The school year is about to begin, it is late August, and I have returned home from my family’s annual sojourn to Maui. A tropical paradise save for such earthly matters as a purported metaphetamine epidemic, with youth taking “ice” to “go up” and booze to “come down” accompanied by a skyrocketing crime rate, with so many Mauians incarcerated that convicts are being shipped to the mainland due to an overflowing prison population.

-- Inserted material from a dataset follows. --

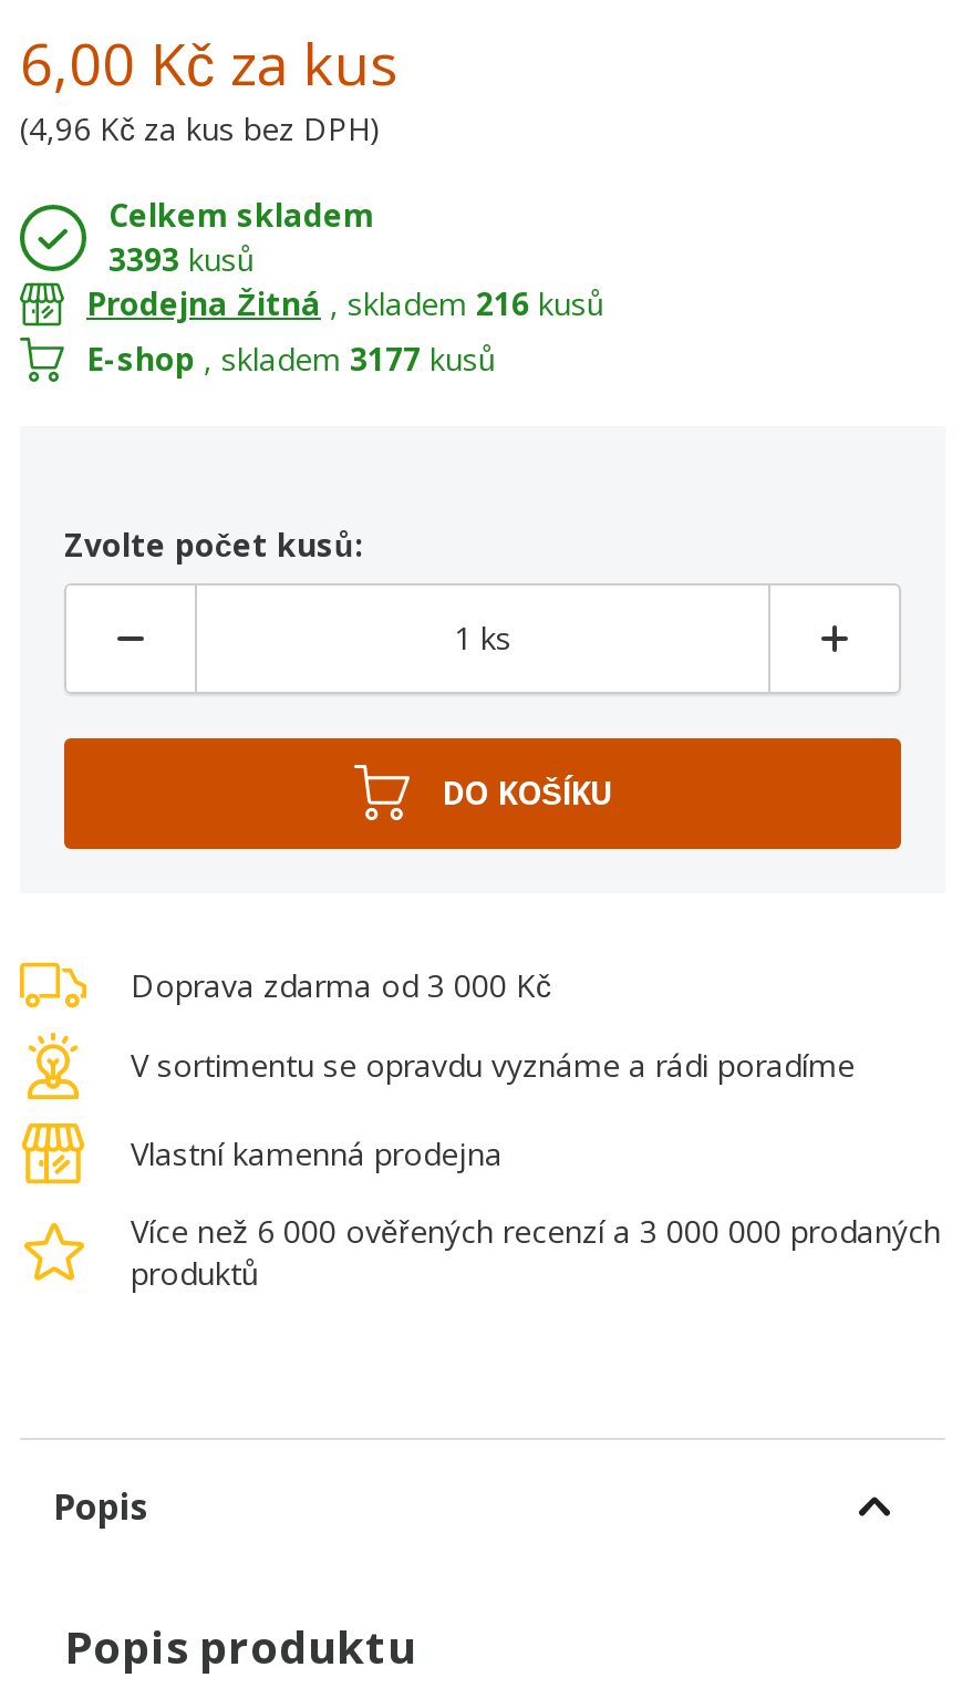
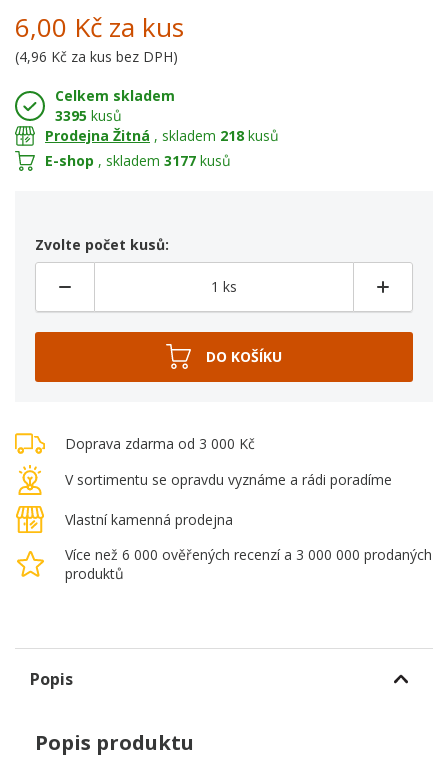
[108,238,255,280] 3393 kusů -> [55,106,122,125] 3395 kusů
[86,283,604,325] Prodejna Žitná , skladem 216 kusů -> [45,126,279,145] Prodejna Žitná , skladem 218 kusů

Sounds familiar, doesn’t it?

Not too many years ago, the drug of choice on Maui and its sister islands was marijuana, but the war against drugs, known as “green harvest” in Hawaii, has taken its toll. The price of marijuana has sky rocketed to between $400-$500 an ounce due to a very diminished supply, resulting in relatively cheap “ice” and booze becoming the drugs of choice. However, while marijuana tends to mellow one out, “ice” tends to rev one up to supercharged status, sort of like a bull in a china shop. And with cheap liquor in abundant supply, getting drunk as contrasted to getting stoned has also become a way of life among youth.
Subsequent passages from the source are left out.